Cycle Pharmaceuticals Ltd (Cycle) has today welcomed the news that multiple sclerosis (MS) patients in the US currently being treated with Gilenya, or generic fingolimod to have access to appropriate patient support services alongside the bioequivalent, TASCENSO ODT1 following the withdrawal of Gilenya patient support on March 31st 2023.
Cycle’s TASCENSO ODT has now been approved by the FDA for the treatment of relapsing forms of multiple sclerosis (RRMS), to include clinically isolated syndrome, relapsing-remitting disease, and active secondary progressive disease, in patients 10 years of age and older, and is available in 0.25 mg and 0.5 mg doses.2
TASCENSO ODT is bioequivalent to Gilenya capsules and it has the same safety, efficacy and side effects.1 However, Cycle’s unique formulation as a once-daily orally disintegrating tablet (ODT) means that it can be taken with or without food and water and dissolves on the tongue in seconds.2
Chikai Lai, Deputy CEO of Cycle commented: “We’re thrilled that the FDA has approved TASCENSO ODT for MS patients. This will allow patients who were facing a switch to a different disease modifying therapy following the withdrawal of patient support services around Gilenya, to remain on fingolimod and avoid any potential side effects, disease advances and worry that can arise when discontinuing or switching treatment.”
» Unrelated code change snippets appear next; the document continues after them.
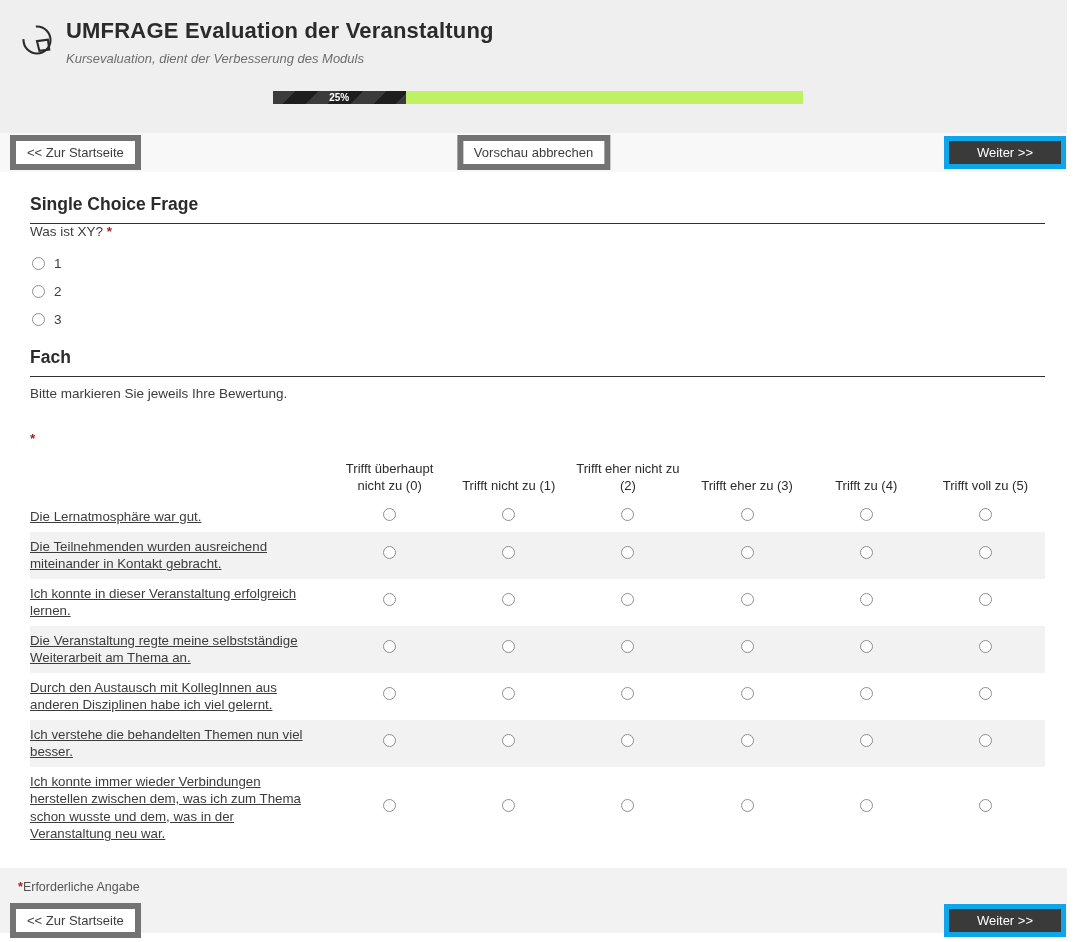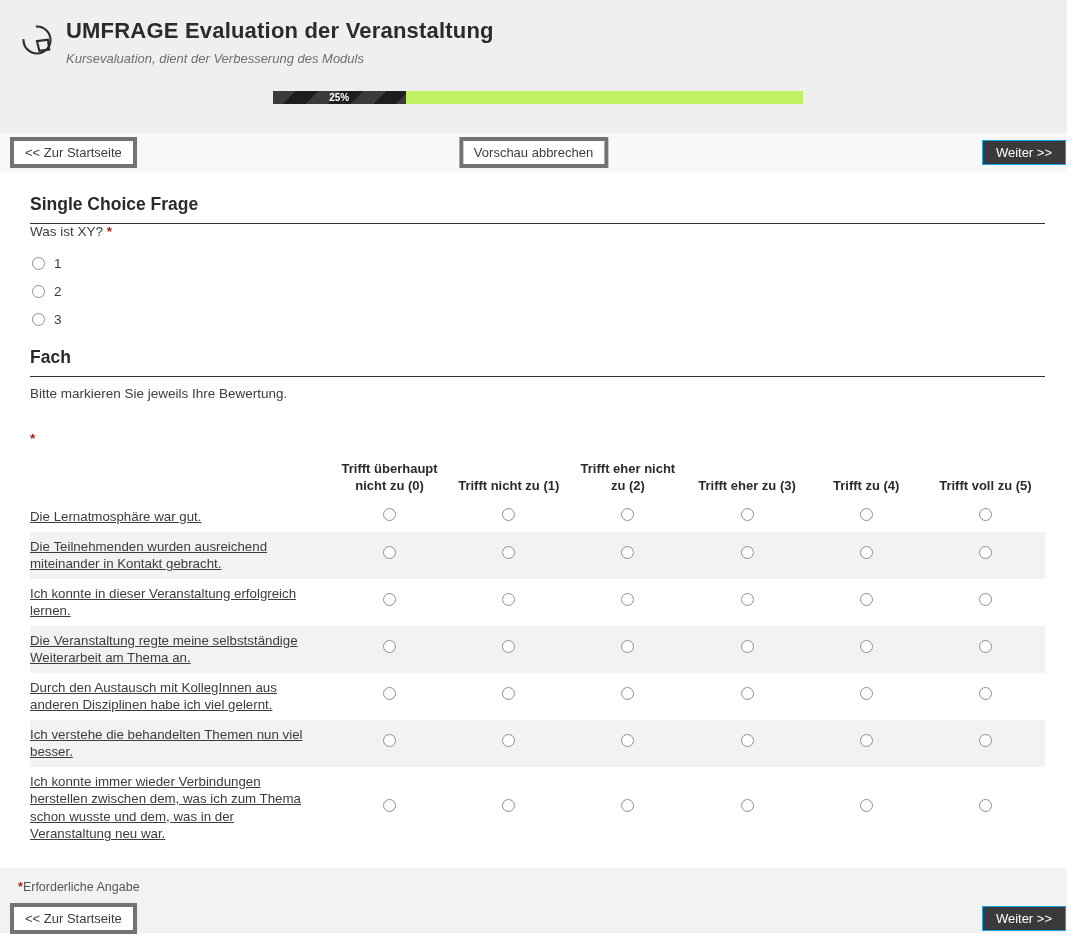--- a/index.html
+++ b/index.html
@@ -18,22 +18,22 @@
   .progress-track { position:absolute; left:273px; top:91px; width:530px; height:13px; background:#bef264; }
   .progress-fill {
     height:100%; display:flex; align-items:center; justify-content:center;
     background:repeating-linear-gradient(135deg,#3b3b3b 0 16px,#1e1e1e 16px 32px);
     color:#fff; font-size:10px; font-weight:bold;
   }
 
   
   .nav-row { background:#f8f8f8; height:39px; display:flex; align-items:center; position:relative; padding:0 1px 0 10px; }
   .btn { font-family:"Liberation Sans", sans-serif; font-size:13px; cursor:pointer; }
-  .btn-light { background:#fff; border:4px solid #737373; color:#3c3c3c; padding:4px 11px; }
-  .btn-dark { background:#3a3a3a; border:1px solid #0ea5e9; color:#fff; padding:4px 13px; margin-left:auto; }
+  .btn-light { background:#fff; border:6px solid #737373; color:#3c3c3c; padding:4px 11px; }
+  .btn-dark { background:#3a3a3a; border:5px solid #0ea5e9; color:#fff; padding:4px 28px; margin-left:auto; }
   .btn-center { position:absolute; left:50%; transform:translateX(-50%); }
 
   
   .card { background:#fff; margin-left:8px; width:1059px; height:696px; padding:0 22px; overflow:hidden; }
   .group-heading { font-size:17.5px; font-weight:bold; color:#2b2b2b; padding-bottom:8px;
                    border-bottom:1px solid #2f2f2f; }
   .gh-1 { margin-top:22px; }
   .gh-2 { margin-top:14px; }
   .question-text { font-size:13.5px; color:#3c3c3c; }
   .req { color:#a3231e; font-weight:bold; }
@@ -45,21 +45,21 @@
     appearance:none; -webkit-appearance:none;
     width:13px; height:13px; border:1px solid #8f8f8f; border-radius:50%;
     background:#fff; margin:0 9px 0 2px; cursor:pointer; flex:0 0 auto;
   }
   .instr { margin-top:8px; font-size:13.5px; line-height:18px; }
   .instr em { font-style:italic; }
 
   
   table.matrix { margin-top:10px; width:100%; border-collapse:collapse; table-layout:fixed; }
   .matrix col.c-label { width:300px; }
-  .matrix th { font-size:13px; font-weight:bold; color:#2b2b2b; text-align:center;
+  .matrix th { font-size:13px; font-weight:normal; color:#2b2b2b; text-align:center;
                vertical-align:bottom; padding:4px 6px 8px; line-height:17px; }
   .matrix td { font-size:13.3px; line-height:17.5px; vertical-align:middle; }
   .matrix td.row-label { padding:6px 20px 6px 0; color:#3c3c3c;text-decoration:underline; }
   .matrix td.radio-cell { text-align:center; }
   .matrix td.radio-cell input { margin:0; }
   .matrix tr.alt { background:#f2f2f2; }
 
   
   .footer-band { background:#f2f2f2; height:65px; padding:12px 1px 0 18px; }
   .required-note { font-size:12.5px; color:#555; }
Lai added: “We created Cycle Vita, as our dedicated hub program to deliver individualized product support, and are delighted to offer this to eligible MS patients.* We believe that this wider offering will help any patients transitioning to TASCENSO ODT in 2023 to do so as seamlessly as possible with maximum support.”
Dr Jon Santoro, MD, Associate Professor of Neurology and Pediatrics, Keck School of Medicine of the University of Southern California and Director of Neuroimmunology, Children’s Hospital Los Angeles, stated: “I’m incredibly pleased that eligible persons with MS will be able to continue to be treated with fingolimod, via TASCENSO ODT, where appropriate, meaning that their ongoing therapy remains consistent. This will reduce therapeutic uncertainty given the potentially challenging circumstances they could have faced had an alternative bioequivalent not been made available.”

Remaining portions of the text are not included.